Open videlc opened 3 years ago
Firstly, I would appreciate if you could use the newer functions instead of the xcmsSet
call - please have a look at the vignette. The new functions build directly on the MSnbase
package and its objects.
Now, from the chromatograms you extract it looks like you have very narrow peaks (with 3-4 data points only and the peak width being ~ 2 seconds). What I would do is to consider changing the peakwidth
parameter, to e.g. c(1.5, 5)
:
mzfile <- "LGD_DIA_peak-picked.mzML"
mzdata <- readMSData(mzfile, mode = "onDisk")
mzdata <- findChromPeaks(mzdata, CentWaveParam(peakwidth = c(1.5, 5)))

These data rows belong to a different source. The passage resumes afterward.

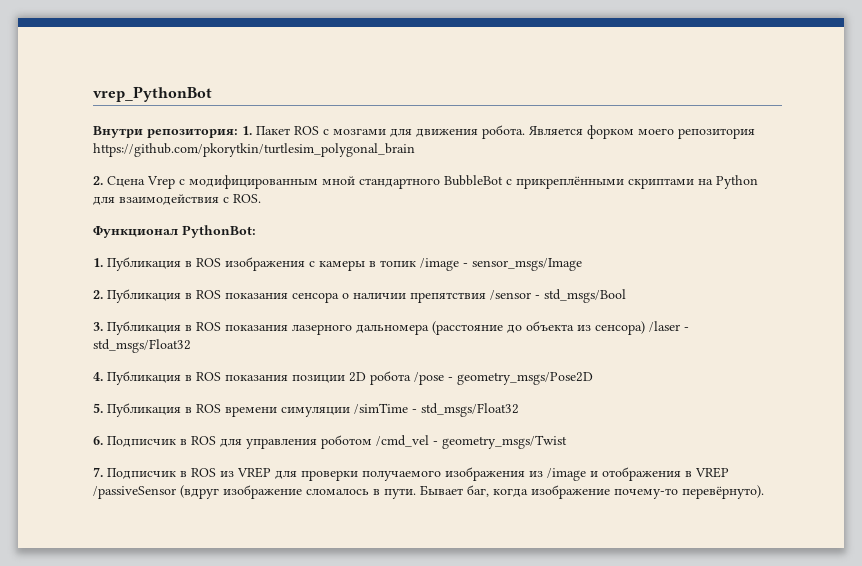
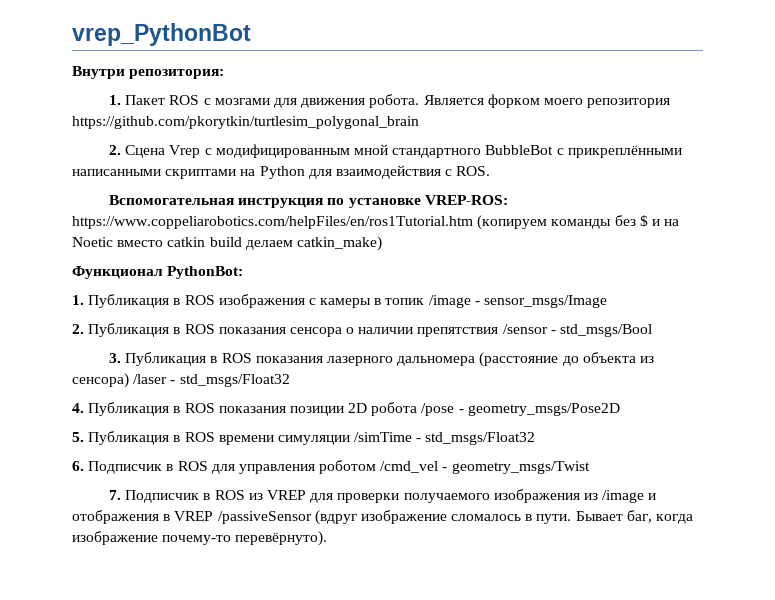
(238, 133) none -> (225, 74) //
(624, 182) none -> [72,169,161,176] написанными
(261, 198) none -> [109,195,508,208] [72,215,680,230] [72,236,382,251] // Вспомогательная инструкция по установке VREP-ROS: https://www.coppeliarobotics.com/helpFiles/en/ros1Tutorial.htm (копируем команды без $ и на Noetic вместо catkin build делаем catkin_make)

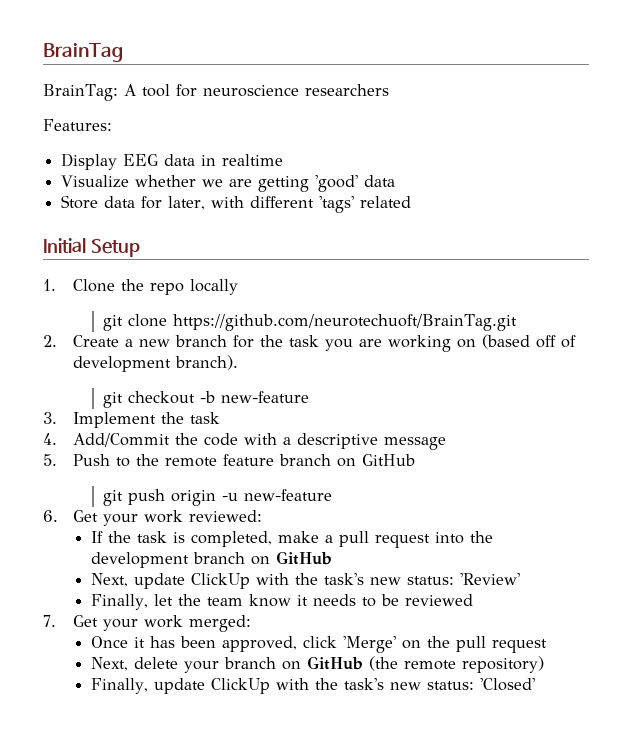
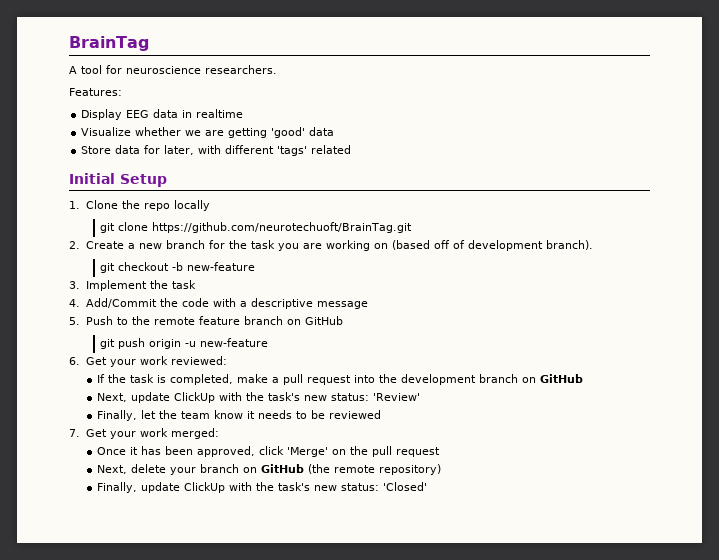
[43,84,118,101] BrainTag: -> (149, 43) none
[304,84,389,96] researchers -> [205,65,277,74] researchers.

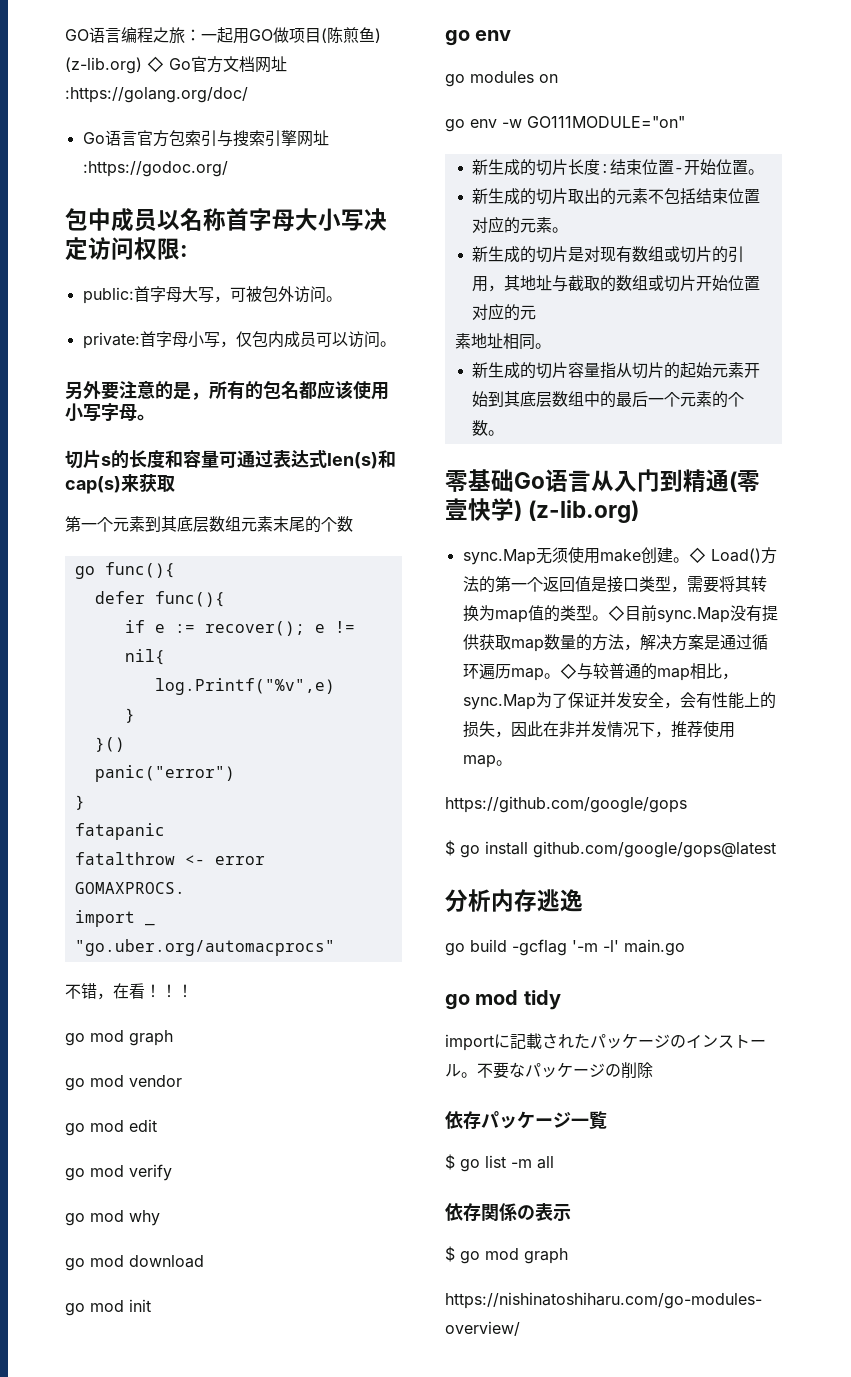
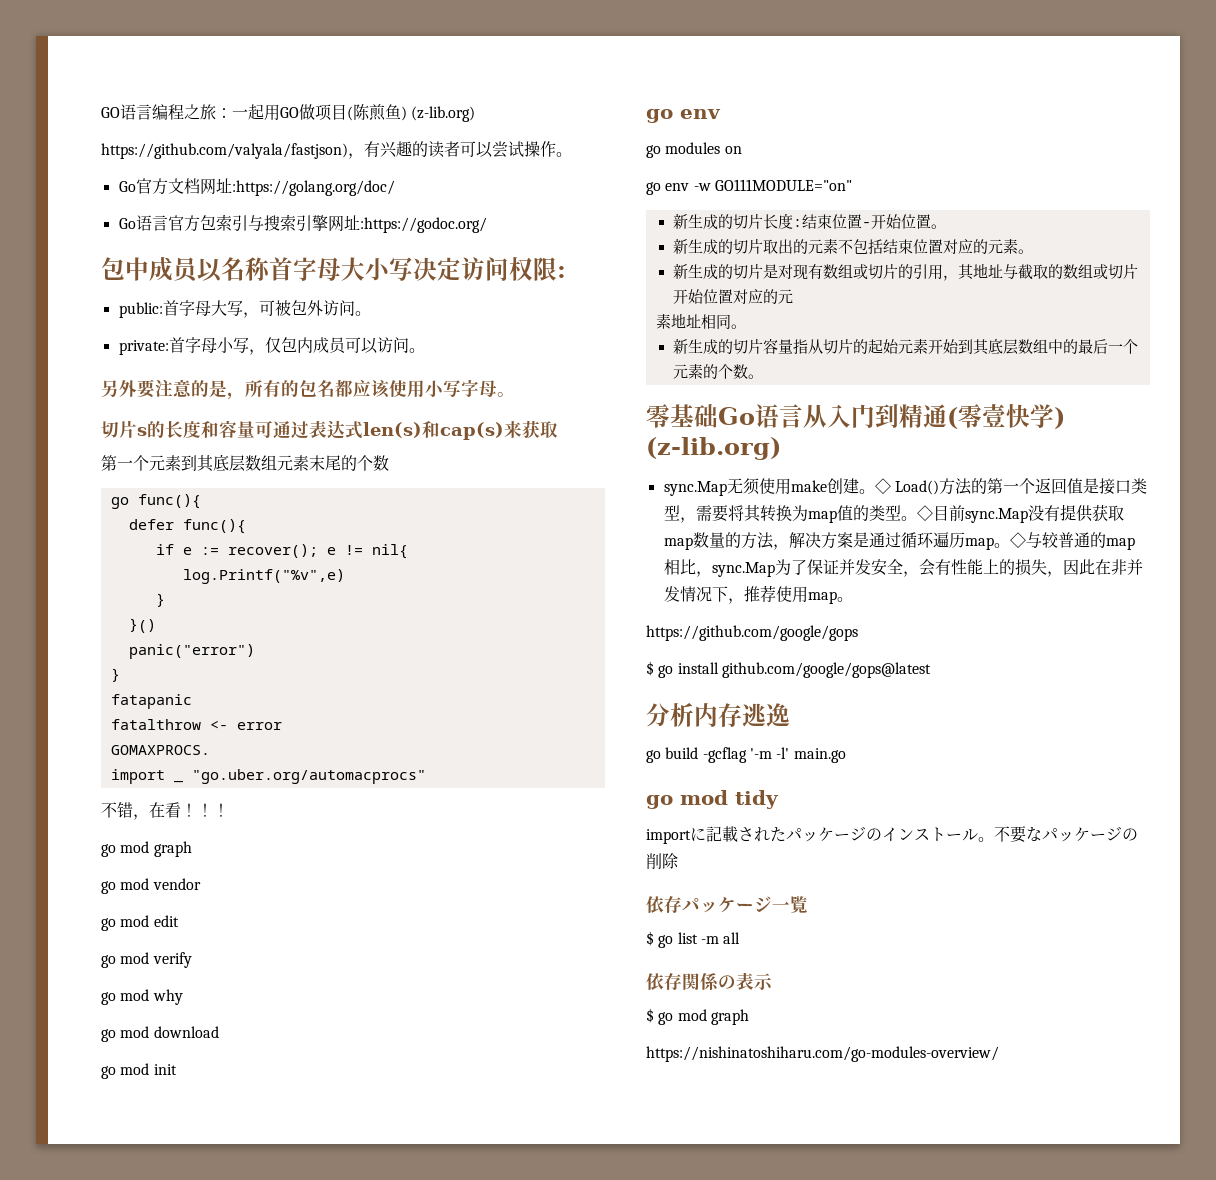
[147,56,164,72] ◇ -> [101,141,572,159] // https://github.com/valyala/fastjson)，有兴趣的读者可以尝试操作。 //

also, maybe rethink the ppm
parameter: this is not the precision of your instrument. It is the maximal acceptable difference of m/z values in consecutive scans - usually it doesn't hurt to increase that value - I use 40ppm for our data, with an instrument that's considered to have a 5ppm error (more info about that parameter provided in the vignette).
Shooting from the hip here:
Hi,
Thanks for your answer. The peak is indeed sharp (~6 s at FWHM) and the low number of points is due to the MS method. Data acquisition was performed on a QE-HF (polarity switching ~~ 1s) with :
This results in a duty cycle between two FullMS (pos) scans of ~~ 2 secs Running the newer command did not perform better :
mzfile <- "LGD_DIA_peak-picked.mzML"
mzdata <- readMSData(mzfile, mode = "onDisk")
mzdata <- findChromPeaks(mzdata, CentWaveParam(peakwidth = c(1.5, 5),ppm = 50,snthresh = 0,noise = 0))
xset_df<-data.frame(mzdata@msFeatureData$chromPeaks)
xset_df[which(xset_df$mz > 383.0835-10/1e6*383.0835 & xset_df$mz < 383.0835+10/1e6*383.0835),]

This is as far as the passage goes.